Assigned task ▸ I would like the lines below, from the one with "- Bibliography" through the one with "- A második", copied exactly and without any pictures.
────
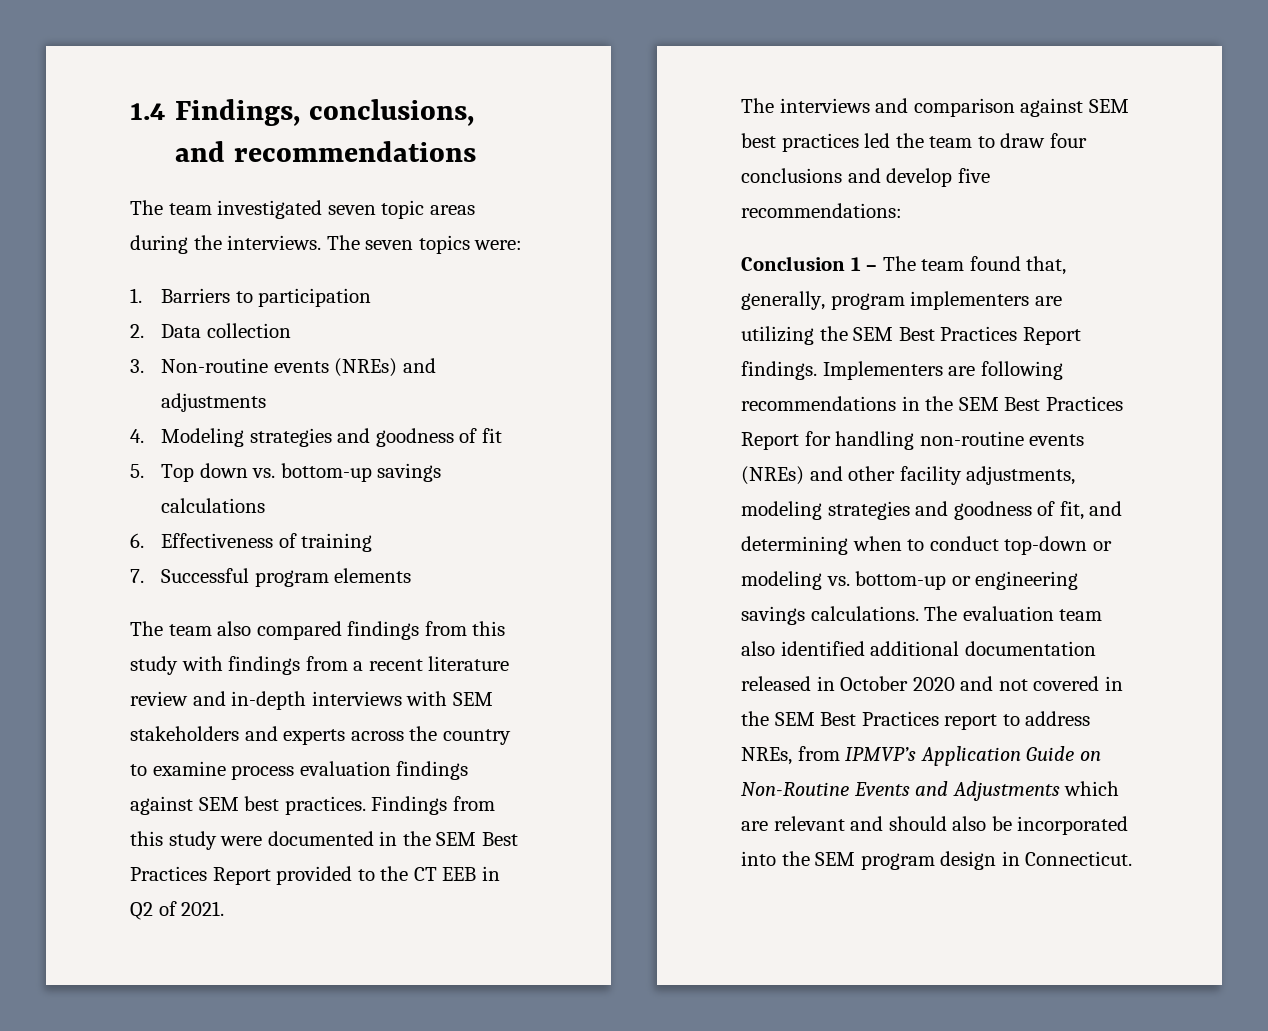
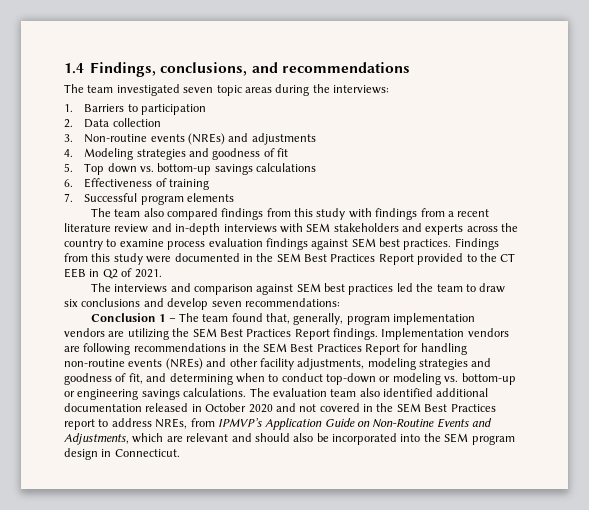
- The team investigated seven topic areas during the interviews. The seven topics were:
+ The team investigated seven topic areas during the interviews:
- The interviews and comparison against SEM best practices led the team to draw four conclusions and develop five recommendations:
+ The interviews and comparison against SEM best practices led the team to draw six conclusions and develop seven recommendations:
- Conclusion 1 – The team found that, generally, program implementers are utilizing the SEM Best Practices Report findings.
+ Conclusion 1 – The team found that, generally, program implementation vendors are utilizing the SEM Best Practices Report findings.
- Implementers are following recommendations in the SEM Best Practices Report for handling non-routine events (NREs) and other facility adjustments, modeling strategies and goodness of fit, and determining when to conduct top-down or modeling vs. bottom-up or engineering savings calculations.
+ Implementation vendors are following recommendations in the SEM Best Practices Report for handling non-routine events (NREs) and other facility adjustments, modeling strategies and goodness of fit, and determining when to conduct top-down or modeling vs. bottom-up or engineering savings calculations.
- The evaluation team also identified additional documentation released in October 2020 and not covered in the SEM Best Practices report to address NREs, from IPMVP’s Application Guide on Non-Routine Events and Adjustments which are relevant and should also be incorporated into the SEM program design in Connecticut.
+ The evaluation team also identified additional documentation released in October 2020 and not covered in the SEM Best Practices report to address NREs, from IPMVP’s Application Guide on Non-Routine Events and Adjustments, which are relevant and should also be incorporated into the SEM program design in Connecticut.

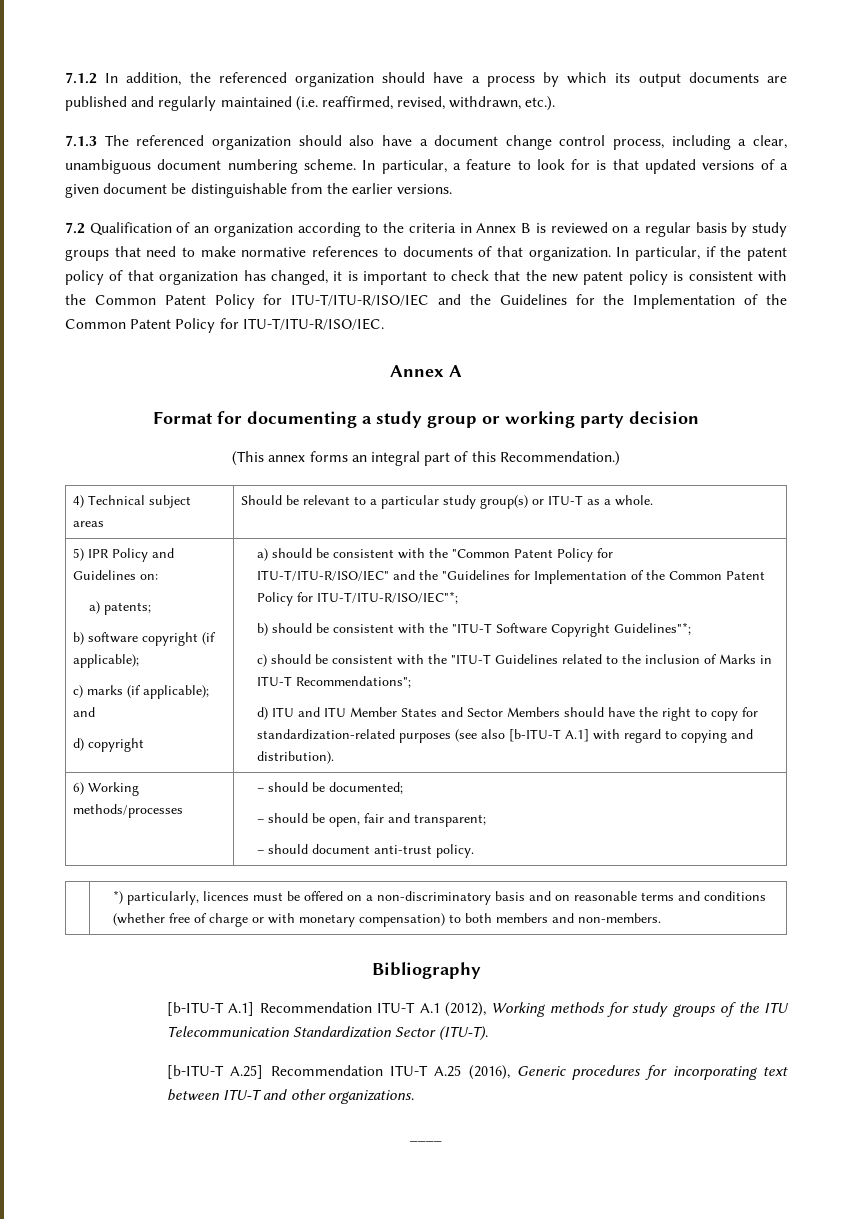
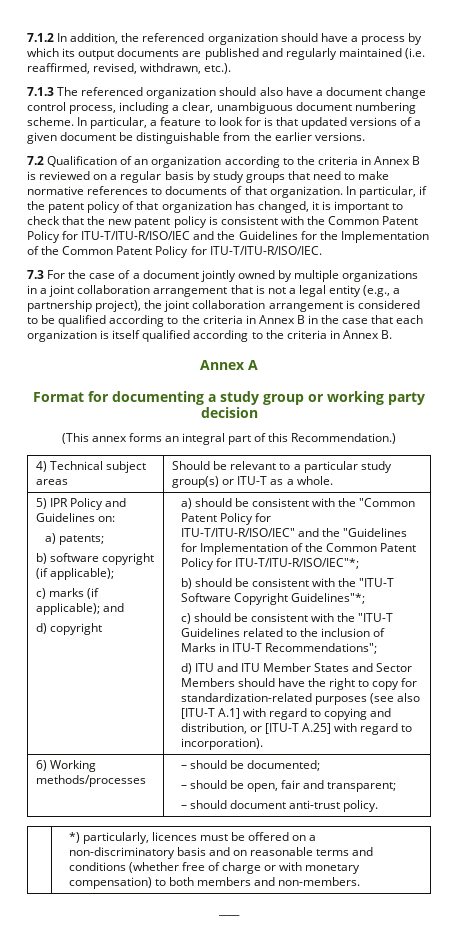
+ 7.3 For the case of a document jointly owned by multiple organizations in a joint collaboration arrangement that is not a legal entity (e.g., a partnership project), the joint collaboration arrangement is considered to be qualified according to the criteria in Annex B in the case that each organization is itself qualified according to the criteria in Annex B.
- d) ITU and ITU Member States and Sector Members should have the right to copy for standardization-related purposes (see also [b-ITU-T A.1] with regard to copying and distribution).
+ d) ITU and ITU Member States and Sector Members should have the right to copy for standardization-related purposes (see also [ITU-T A.1] with regard to copying and distribution, or [ITU-T A.25] with regard to incorporation).
- Bibliography
- [b-ITU-T A.1] Recommendation ITU-T A.1 (2012), Working methods for study groups of the ITU Telecommunication Standardization Sector (ITU-T).
- [b-ITU-T A.25] Recommendation ITU-T A.25 (2016), Generic procedures for incorporating text between ITU-T and other organizations.

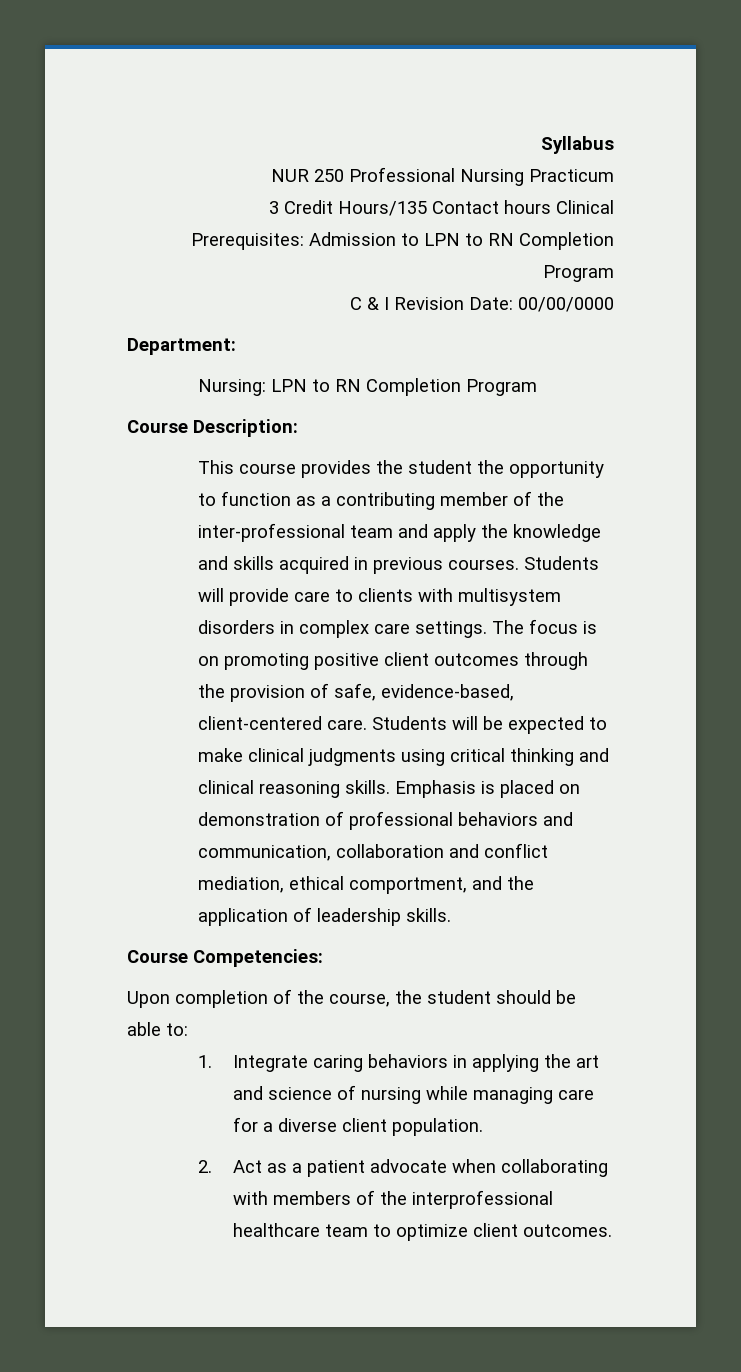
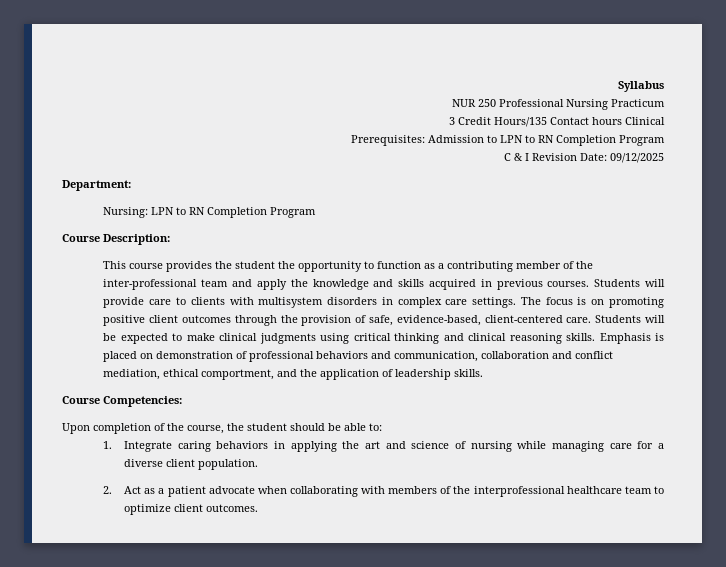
- C & I Revision Date: 00/00/0000
+ C & I Revision Date: 09/12/2025

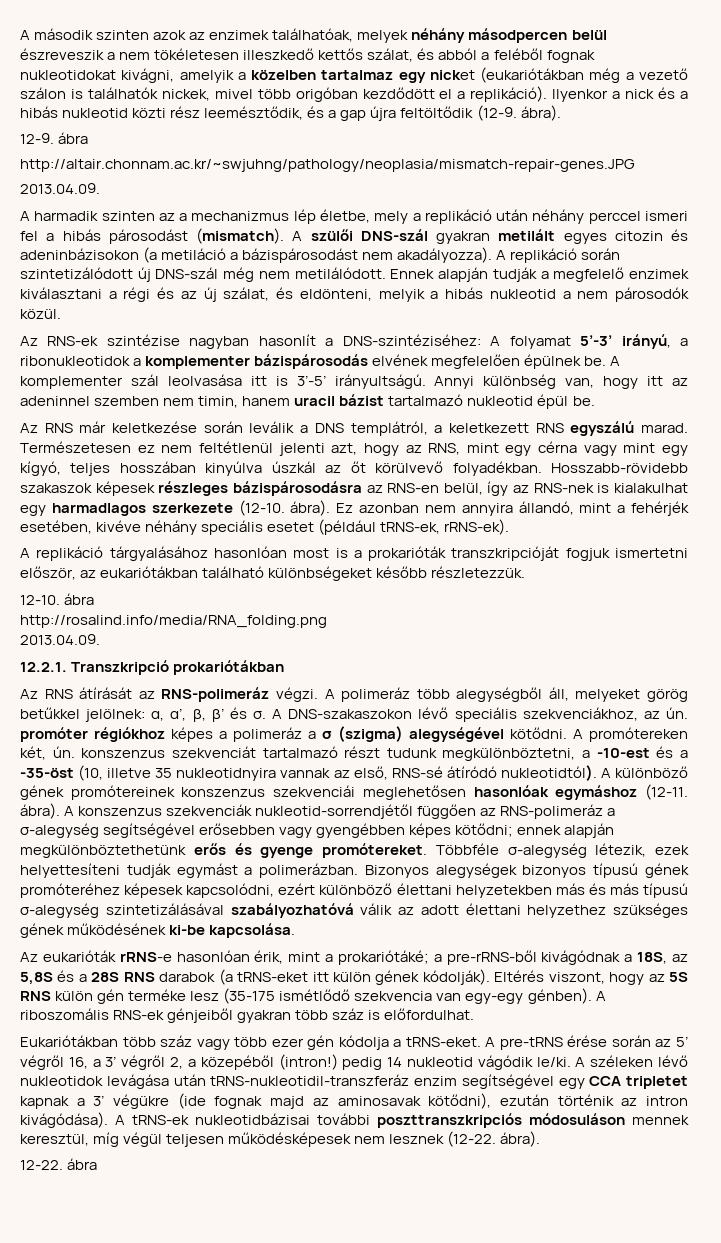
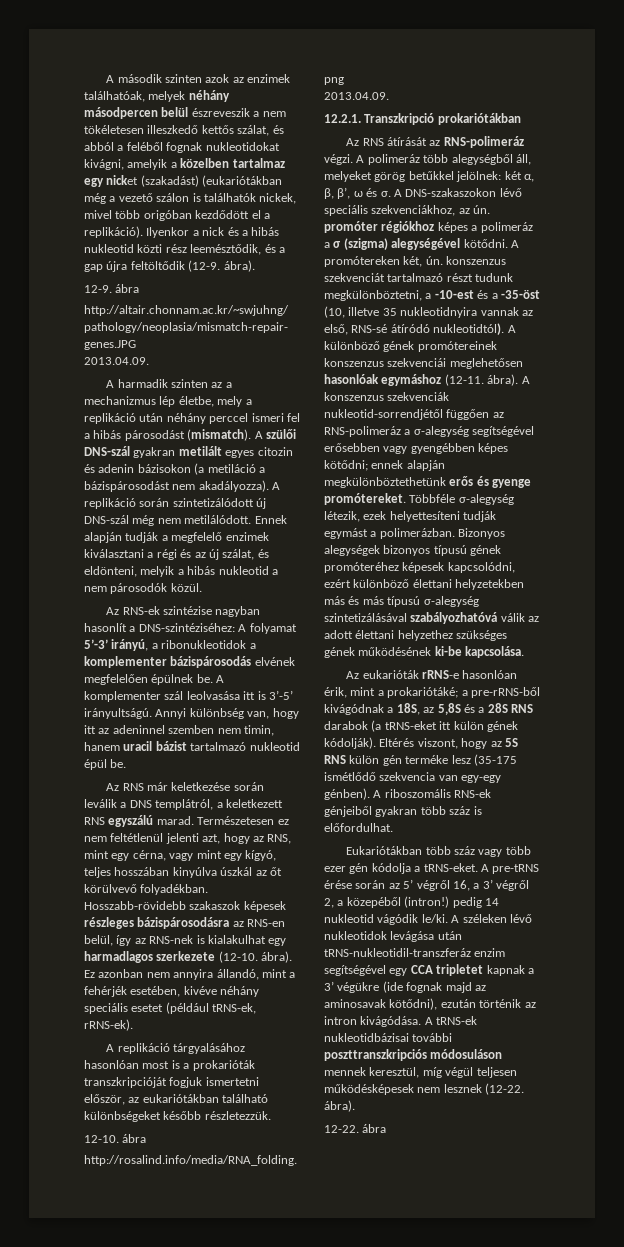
- A második szinten azok az enzimek találhatóak, melyek néhány másodpercen belül észreveszik a nem tökéletesen illeszkedő kettős szálat, és abból a feléből fognak nukleotidokat kivágni, amelyik a közelben tartalmaz egy nicket (eukariótákban még a vezető szálon is találhatók nickek, mivel több origóban kezdődött el a replikáció).
+ A második szinten azok az enzimek találhatóak, melyek néhány másodpercen belül észreveszik a nem tökéletesen illeszkedő kettős szálat, és abból a feléből fognak nukleotidokat kivágni, amelyik a közelben tartalmaz egy nicket (szakadást) (eukariótákban még a vezető szálon is találhatók nickek, mivel több origóban kezdődött el a replikáció).
- A szülői DNS-szál gyakran metilált egyes citozin és adeninbázisokon (a metiláció a bázispárosodást nem akadályozza).
+ A szülői DNS-szál gyakran metilált egyes citozin és adenin bázisokon (a metiláció a bázispárosodást nem akadályozza).
- Természetesen ez nem feltétlenül jelenti azt, hogy az RNS, mint egy cérna vagy mint egy kígyó, teljes hosszában kinyúlva úszkál az őt körülvevő folyadékban.
+ Természetesen ez nem feltétlenül jelenti azt, hogy az RNS, mint egy cérna, vagy mint egy kígyó, teljes hosszában kinyúlva úszkál az őt körülvevő folyadékban.
- A polimeráz több alegységből áll, melyeket görög betűkkel jelölnek: α, α’, β, β’ és σ.
+ A polimeráz több alegységből áll, melyeket görög betűkkel jelölnek: két α, β, β’, ω és σ.
- A széleken lévő nukleotidok levágása után tRNS-nukleotidil-transzferáz enzim segítségével egy CCA tripletet kapnak a 3’ végükre (ide fognak majd az aminosavak kötődni), ezután történik az intron kivágódása).
+ A széleken lévő nukleotidok levágása után tRNS-nukleotidil-transzferáz enzim segítségével egy CCA tripletet kapnak a 3’ végükre (ide fognak majd az aminosavak kötődni), ezután történik az intron kivágódása.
────
Answer box ▸
- Bibliography
- [b-ITU-T A.1] Recommendation ITU-T A.1 (2012), Working methods for study groups of the ITU Telecommunication Standardization Sector (ITU-T).
- [b-ITU-T A.25] Recommendation ITU-T A.25 (2016), Generic procedures for incorporating text between ITU-T and other organizations.

- C & I Revision Date: 00/00/0000
+ C & I Revision Date: 09/12/2025

- A második szinten azok az enzimek találhatóak, melyek néhány másodpercen belül észreveszik a nem tökéletesen illeszkedő kettős szálat, és abból a feléből fognak nukleotidokat kivágni, amelyik a közelben tartalmaz egy nicket (eukariótákban még a vezető szálon is találhatók nickek, mivel több origóban kezdődött el a replikáció).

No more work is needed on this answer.